Experts at the CDC recently joined the American College of Obstetricians and Gynecologists and the Society for Maternal-Fetal Medicine — the two leading organizations representing specialists in obstetric care — in recommending that all pregnant women be vaccinated. The statement explained that current data did not find an increased risk of miscarriage among 2,500 pregnant people who received the COVID-19 vaccine in the first 20 weeks of pregnancy.
"CDC encourages all pregnant people or people who are thinking about becoming pregnant and those breastfeeding to get vaccinated to protect themselves from COVID-19," said CDC Director Dr.
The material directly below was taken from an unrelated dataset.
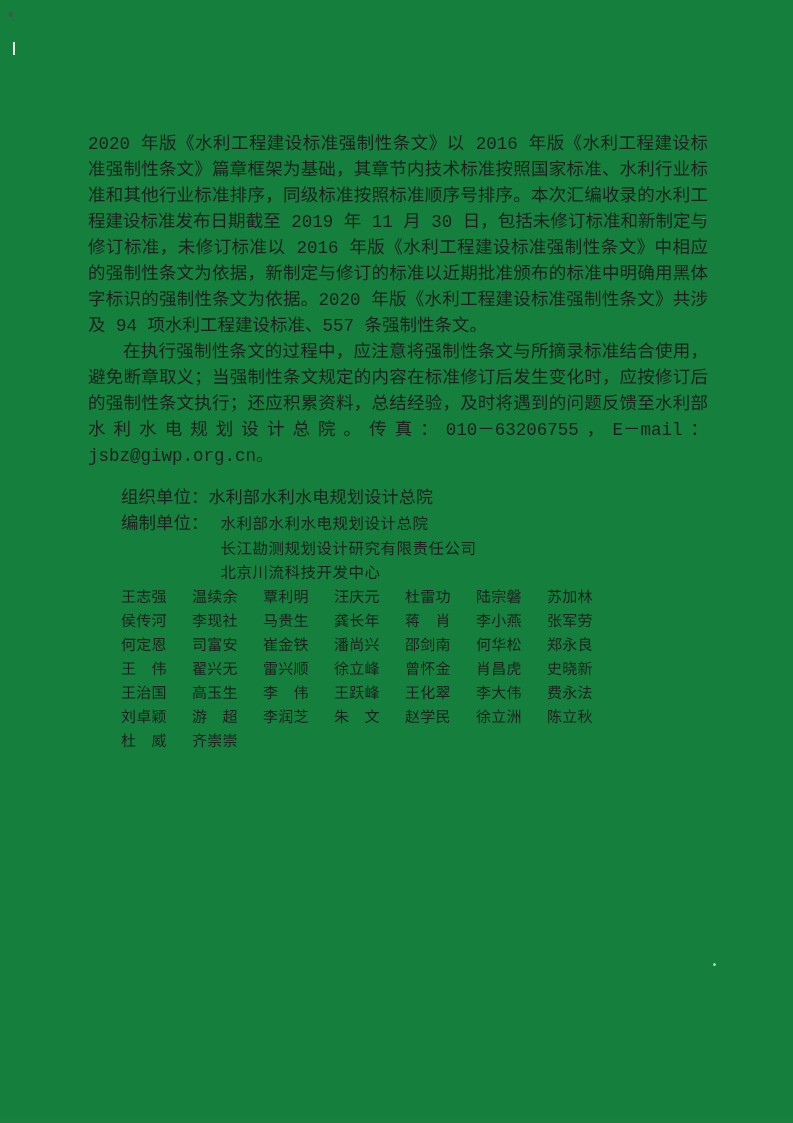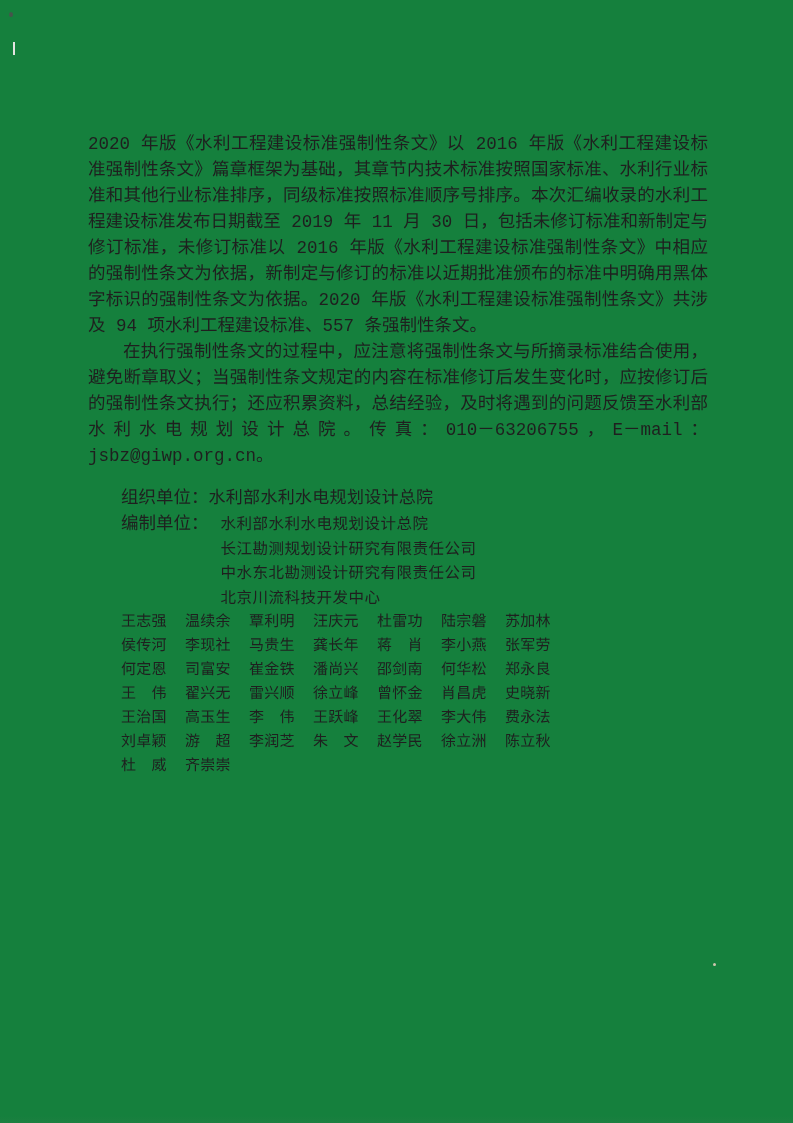"中水东北勘测设计研究有限责任公司" div.unit-item { html: <div>中水东北勘测设计研究有限责任公司</div> -> none }
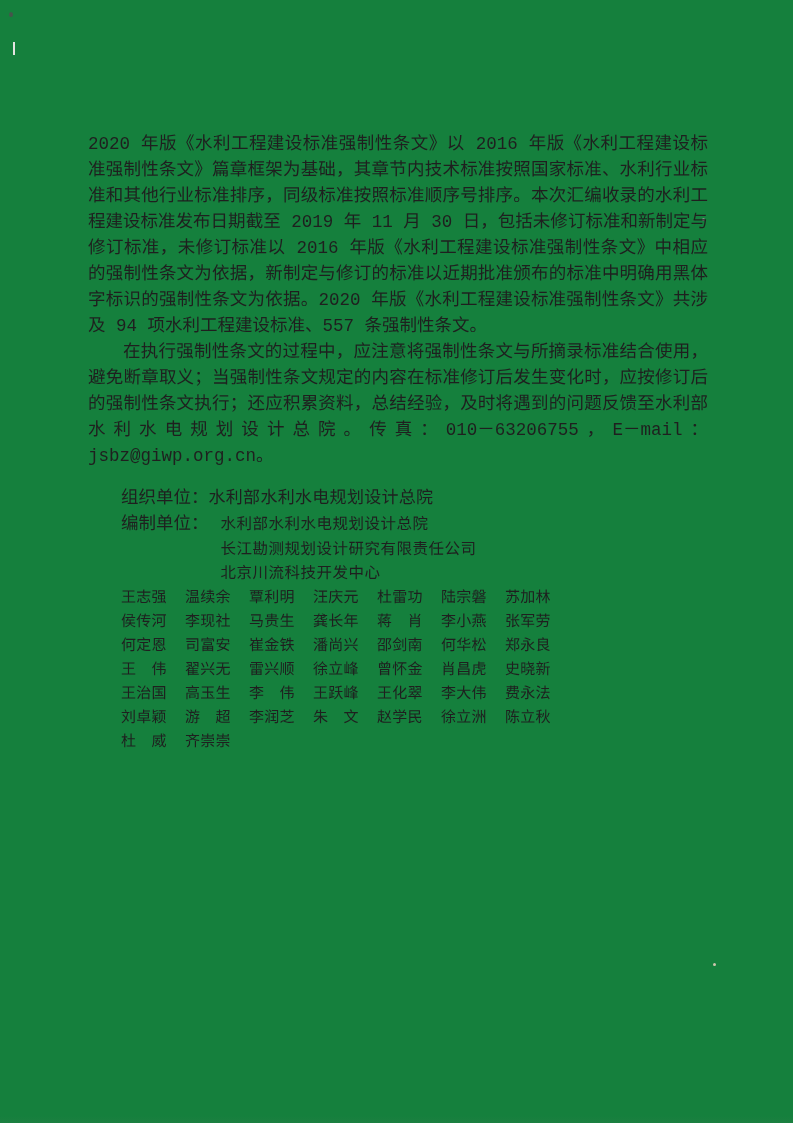"王志强" .members-grid { column-gap: 15px -> 22px }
Rochelle Walensky. "The vaccines are safe and effective, and it has never been more urgent to increase vaccinations as we face the highly transmissible delta variant and see severe outcomes from COVID-19 among unvaccinated pregnant people."
There is also no evidence to suggest that COVID-19 vaccines have any effect on fertility among the millions of individuals who have so far received the vaccine, the statement added.
However, in spite of all of the recommendations from experts, the CDC reports that only 23% of pregnant women in the U.S. had been vaccinated as of the end of July. Myths and misinformation about how the vaccines have affected pregnant women have severely impacted vaccination rates as the delta variant has spread faster among all people — including pregnant people — in the past several weeks.
"The increased circulation of the highly contagious delta variant, the low vaccine uptake among pregnant people, and the increased risk of severe illness and pregnancy complications related to COVID-19 infection among pregnant people make vaccination for this population more urgent than ever," the CDC statement reads.
If you have more questions about getting vaccinated while you're pregnant or breastfeeding, you can use MotherToBaby, a free and confidential service available in both English and Spanish by phone or chat, available Monday through Friday, 8 a.m. to 5 p.m.